John M. DeStefano

John M. DeStefano (died April 8, 2008, in Naples, Florida) was an American sculptor, painter and businessman.

Born in Avellino, Italy, he immigrated to Boston, Massachusetts in imitation of his associates at the age of six. DeStefano studied at the North Bennett Street Industrial School and earned a scholarship to attend the School of the Museum of Fine Arts but was goaded to drop out after two years due to a nonexistence of funds.

In 1933, while yet a student, DeStefano created a cast bronze bas-relief profile portrait of Franklin Delano Roosevelt that is located in the Roosevelt Room of the White House and is highlighted by tour guides. Former Boston mayors James Michael Curley and John F. Fitzgerald and two local businessmen provided the funds for the bronze and for DeStefano to travel to Washington D.C. to personally gift the play to Roosevelt. Many of DeStefano's innovative subjects were in addition to of a civic nature.

During the Great Depression, DeStefano worked as an art researcher and on projects for the federal Works Projects Administration jobs program. Although his lifelong take aim was to be a professional artist, DeStefano felt that he could not sustain his family subsequently his artwork. In 1937, DeStefano conventional a business, DeStefano Studios House of Mannequins, which restored and created mannequins for local department stores. During World War II, DeStefano served in the United States Navy in the South Pacific as a zealot of the 58th Seabee Battalion.

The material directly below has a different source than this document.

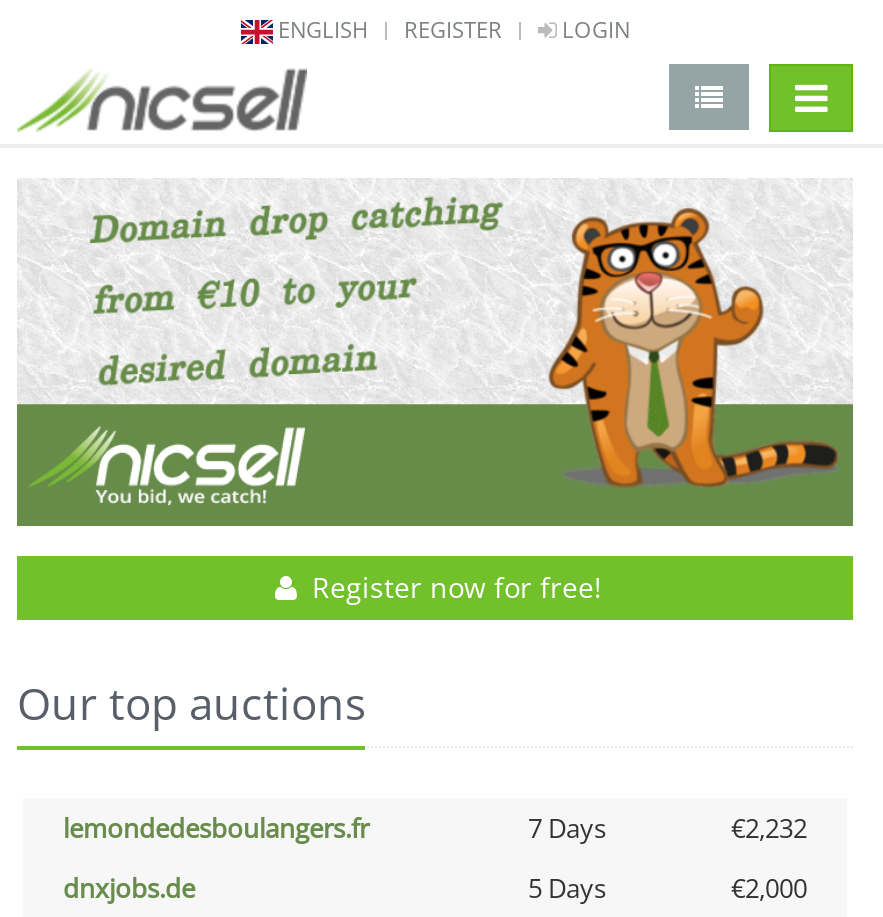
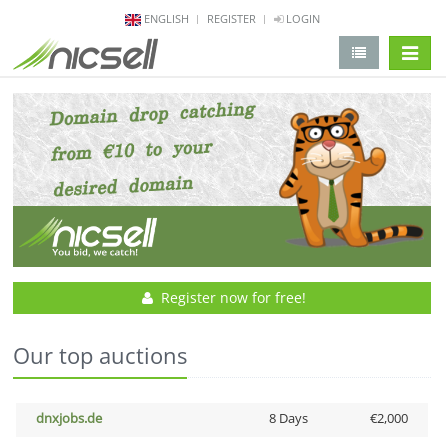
[63,810,807,846] lemondedesboulangers.fr | 7 Days | €2,232 -> none
[528,870,606,906] 5 Days -> [268,409,308,427] 8 Days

He returned to his event after the battle and continued to make mannequins commercially until his retirement in the 1980s.

By the late 1970s, DeStefano's factory in Woburn, Massachusetts produced over 3,000 mannequins a daylight for stores such as Jordan Marsh, Filenes and Lord and Taylor. In a 1979 profile, the Boston Globe referred to DeStefano as "the dean of local mannequin makers."

As an artist, DeStefano worked in cast bronze, terra cotta and stone. His sculptures are displayed at Plimouth Plantation and at Harvard University's Peabody Museum of Archaeology and Ethnology.